• **TASK DESCRIPTION**
Only lines holding the word "curl" should be copied from the material.

• **EXERCISE INPUT**
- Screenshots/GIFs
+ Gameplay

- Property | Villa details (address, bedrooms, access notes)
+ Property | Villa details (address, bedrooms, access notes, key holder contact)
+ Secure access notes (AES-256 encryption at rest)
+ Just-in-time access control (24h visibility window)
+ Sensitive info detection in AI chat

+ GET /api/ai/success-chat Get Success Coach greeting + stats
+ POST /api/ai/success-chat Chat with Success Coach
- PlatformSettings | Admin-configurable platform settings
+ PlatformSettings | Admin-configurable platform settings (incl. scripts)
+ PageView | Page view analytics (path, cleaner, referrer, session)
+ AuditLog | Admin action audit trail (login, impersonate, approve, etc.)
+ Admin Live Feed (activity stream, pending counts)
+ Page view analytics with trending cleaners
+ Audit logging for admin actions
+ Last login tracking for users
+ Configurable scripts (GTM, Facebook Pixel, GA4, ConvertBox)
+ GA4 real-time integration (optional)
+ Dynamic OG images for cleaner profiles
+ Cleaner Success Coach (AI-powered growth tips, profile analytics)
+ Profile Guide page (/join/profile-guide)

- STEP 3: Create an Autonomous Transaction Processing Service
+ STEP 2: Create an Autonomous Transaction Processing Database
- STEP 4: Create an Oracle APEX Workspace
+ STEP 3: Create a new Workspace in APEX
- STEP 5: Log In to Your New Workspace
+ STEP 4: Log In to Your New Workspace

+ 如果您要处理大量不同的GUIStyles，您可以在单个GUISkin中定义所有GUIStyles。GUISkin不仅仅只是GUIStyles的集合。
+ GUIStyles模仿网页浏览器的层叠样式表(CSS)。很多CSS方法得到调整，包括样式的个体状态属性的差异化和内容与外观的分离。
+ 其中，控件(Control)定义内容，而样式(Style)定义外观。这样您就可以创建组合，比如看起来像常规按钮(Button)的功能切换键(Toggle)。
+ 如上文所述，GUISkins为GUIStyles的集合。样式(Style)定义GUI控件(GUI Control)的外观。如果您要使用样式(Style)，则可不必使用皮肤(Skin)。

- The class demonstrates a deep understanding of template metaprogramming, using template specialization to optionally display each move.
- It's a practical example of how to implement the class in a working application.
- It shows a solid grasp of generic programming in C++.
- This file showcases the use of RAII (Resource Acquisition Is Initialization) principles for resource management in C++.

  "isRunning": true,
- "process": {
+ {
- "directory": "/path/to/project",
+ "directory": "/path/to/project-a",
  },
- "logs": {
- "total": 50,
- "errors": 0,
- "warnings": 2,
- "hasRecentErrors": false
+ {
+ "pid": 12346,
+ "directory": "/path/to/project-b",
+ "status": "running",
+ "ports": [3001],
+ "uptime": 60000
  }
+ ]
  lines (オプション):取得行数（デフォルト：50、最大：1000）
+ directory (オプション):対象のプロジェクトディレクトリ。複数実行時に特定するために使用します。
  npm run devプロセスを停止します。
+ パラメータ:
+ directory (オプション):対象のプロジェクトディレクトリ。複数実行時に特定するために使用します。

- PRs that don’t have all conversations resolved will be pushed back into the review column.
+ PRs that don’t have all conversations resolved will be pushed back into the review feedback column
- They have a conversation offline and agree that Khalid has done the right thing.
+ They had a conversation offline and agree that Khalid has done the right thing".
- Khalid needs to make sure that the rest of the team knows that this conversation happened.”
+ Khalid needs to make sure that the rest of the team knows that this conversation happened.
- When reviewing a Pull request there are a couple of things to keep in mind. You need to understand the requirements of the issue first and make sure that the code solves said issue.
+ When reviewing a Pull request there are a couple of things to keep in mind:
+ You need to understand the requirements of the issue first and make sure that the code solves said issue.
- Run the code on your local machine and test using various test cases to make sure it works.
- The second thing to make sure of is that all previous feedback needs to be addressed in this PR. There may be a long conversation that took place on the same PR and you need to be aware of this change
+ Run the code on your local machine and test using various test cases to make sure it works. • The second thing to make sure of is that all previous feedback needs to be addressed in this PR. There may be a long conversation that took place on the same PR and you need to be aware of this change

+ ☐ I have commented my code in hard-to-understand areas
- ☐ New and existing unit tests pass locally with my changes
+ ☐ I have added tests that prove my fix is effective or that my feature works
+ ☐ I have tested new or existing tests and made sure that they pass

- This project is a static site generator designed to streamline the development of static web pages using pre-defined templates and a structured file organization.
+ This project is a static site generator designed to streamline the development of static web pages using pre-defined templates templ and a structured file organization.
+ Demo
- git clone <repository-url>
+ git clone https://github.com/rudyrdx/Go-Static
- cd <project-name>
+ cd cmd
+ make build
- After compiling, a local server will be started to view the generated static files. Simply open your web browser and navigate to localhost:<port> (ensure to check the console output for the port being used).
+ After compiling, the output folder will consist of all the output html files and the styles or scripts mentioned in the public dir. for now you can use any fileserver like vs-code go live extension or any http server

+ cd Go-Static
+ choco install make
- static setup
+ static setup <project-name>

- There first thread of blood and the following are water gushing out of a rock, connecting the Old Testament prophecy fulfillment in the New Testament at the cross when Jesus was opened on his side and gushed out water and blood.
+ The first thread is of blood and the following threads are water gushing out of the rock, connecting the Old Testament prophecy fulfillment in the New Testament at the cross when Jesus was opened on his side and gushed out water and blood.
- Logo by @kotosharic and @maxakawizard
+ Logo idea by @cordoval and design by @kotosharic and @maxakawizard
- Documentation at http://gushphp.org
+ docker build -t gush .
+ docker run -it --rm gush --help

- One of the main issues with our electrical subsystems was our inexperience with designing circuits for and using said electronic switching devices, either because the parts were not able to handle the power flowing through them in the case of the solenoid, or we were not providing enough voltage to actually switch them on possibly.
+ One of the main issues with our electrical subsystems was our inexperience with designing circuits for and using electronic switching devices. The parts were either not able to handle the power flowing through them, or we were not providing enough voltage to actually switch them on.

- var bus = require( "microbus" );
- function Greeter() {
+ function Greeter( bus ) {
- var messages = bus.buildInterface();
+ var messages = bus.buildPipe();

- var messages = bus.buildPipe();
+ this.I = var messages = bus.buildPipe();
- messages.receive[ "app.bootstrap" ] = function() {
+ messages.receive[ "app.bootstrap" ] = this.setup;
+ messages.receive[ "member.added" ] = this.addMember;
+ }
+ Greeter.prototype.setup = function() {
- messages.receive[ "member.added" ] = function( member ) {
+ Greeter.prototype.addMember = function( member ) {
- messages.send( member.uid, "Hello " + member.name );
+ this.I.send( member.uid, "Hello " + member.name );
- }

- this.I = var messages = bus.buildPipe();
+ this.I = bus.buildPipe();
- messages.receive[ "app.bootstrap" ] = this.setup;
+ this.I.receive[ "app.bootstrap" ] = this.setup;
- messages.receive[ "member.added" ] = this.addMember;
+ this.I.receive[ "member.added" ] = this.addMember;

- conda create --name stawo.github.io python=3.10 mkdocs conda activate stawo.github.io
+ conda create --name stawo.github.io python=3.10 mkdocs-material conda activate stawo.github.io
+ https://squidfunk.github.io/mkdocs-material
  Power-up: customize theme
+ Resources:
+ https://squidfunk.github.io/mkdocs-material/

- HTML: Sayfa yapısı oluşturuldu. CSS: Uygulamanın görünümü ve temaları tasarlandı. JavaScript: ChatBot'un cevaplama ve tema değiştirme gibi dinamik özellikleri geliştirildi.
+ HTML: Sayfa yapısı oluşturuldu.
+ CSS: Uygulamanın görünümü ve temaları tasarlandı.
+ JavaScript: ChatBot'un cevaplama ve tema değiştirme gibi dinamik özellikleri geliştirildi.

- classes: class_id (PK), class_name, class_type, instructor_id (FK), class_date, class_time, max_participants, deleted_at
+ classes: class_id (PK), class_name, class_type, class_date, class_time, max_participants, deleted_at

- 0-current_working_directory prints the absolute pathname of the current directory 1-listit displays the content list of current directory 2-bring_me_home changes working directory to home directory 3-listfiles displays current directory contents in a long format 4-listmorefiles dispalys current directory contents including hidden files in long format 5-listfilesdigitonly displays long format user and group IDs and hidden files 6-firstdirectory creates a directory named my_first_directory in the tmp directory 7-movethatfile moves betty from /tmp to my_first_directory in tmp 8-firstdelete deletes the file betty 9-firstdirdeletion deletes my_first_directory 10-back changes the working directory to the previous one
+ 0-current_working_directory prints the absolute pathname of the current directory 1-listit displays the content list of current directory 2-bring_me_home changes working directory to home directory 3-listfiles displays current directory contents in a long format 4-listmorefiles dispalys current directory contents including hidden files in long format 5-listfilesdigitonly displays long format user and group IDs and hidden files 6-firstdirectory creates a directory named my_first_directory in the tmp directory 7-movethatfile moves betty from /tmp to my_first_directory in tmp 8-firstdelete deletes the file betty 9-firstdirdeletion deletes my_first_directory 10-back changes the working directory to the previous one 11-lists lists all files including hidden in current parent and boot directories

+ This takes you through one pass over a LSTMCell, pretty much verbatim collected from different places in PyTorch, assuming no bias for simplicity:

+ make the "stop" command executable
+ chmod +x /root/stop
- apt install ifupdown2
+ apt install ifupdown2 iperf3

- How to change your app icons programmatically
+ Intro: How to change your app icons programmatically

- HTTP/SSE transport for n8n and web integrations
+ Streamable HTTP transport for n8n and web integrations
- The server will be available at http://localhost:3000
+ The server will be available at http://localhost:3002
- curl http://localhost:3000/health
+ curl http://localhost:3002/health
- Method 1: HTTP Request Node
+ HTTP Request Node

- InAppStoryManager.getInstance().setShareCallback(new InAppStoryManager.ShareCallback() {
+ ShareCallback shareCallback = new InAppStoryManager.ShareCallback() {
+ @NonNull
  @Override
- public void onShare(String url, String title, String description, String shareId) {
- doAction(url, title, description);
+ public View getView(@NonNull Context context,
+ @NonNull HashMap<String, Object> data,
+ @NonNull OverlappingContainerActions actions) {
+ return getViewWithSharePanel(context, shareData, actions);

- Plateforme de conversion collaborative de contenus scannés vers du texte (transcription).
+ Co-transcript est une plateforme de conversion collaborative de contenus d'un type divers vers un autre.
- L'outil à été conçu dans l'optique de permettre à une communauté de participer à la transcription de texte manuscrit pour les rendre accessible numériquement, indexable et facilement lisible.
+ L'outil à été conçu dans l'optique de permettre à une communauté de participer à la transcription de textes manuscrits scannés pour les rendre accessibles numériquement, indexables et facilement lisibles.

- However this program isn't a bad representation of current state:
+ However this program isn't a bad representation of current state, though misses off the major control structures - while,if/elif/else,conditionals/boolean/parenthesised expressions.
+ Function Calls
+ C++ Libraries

• **TASK SOLUTION**
- curl http://localhost:3000/health
+ curl http://localhost:3002/health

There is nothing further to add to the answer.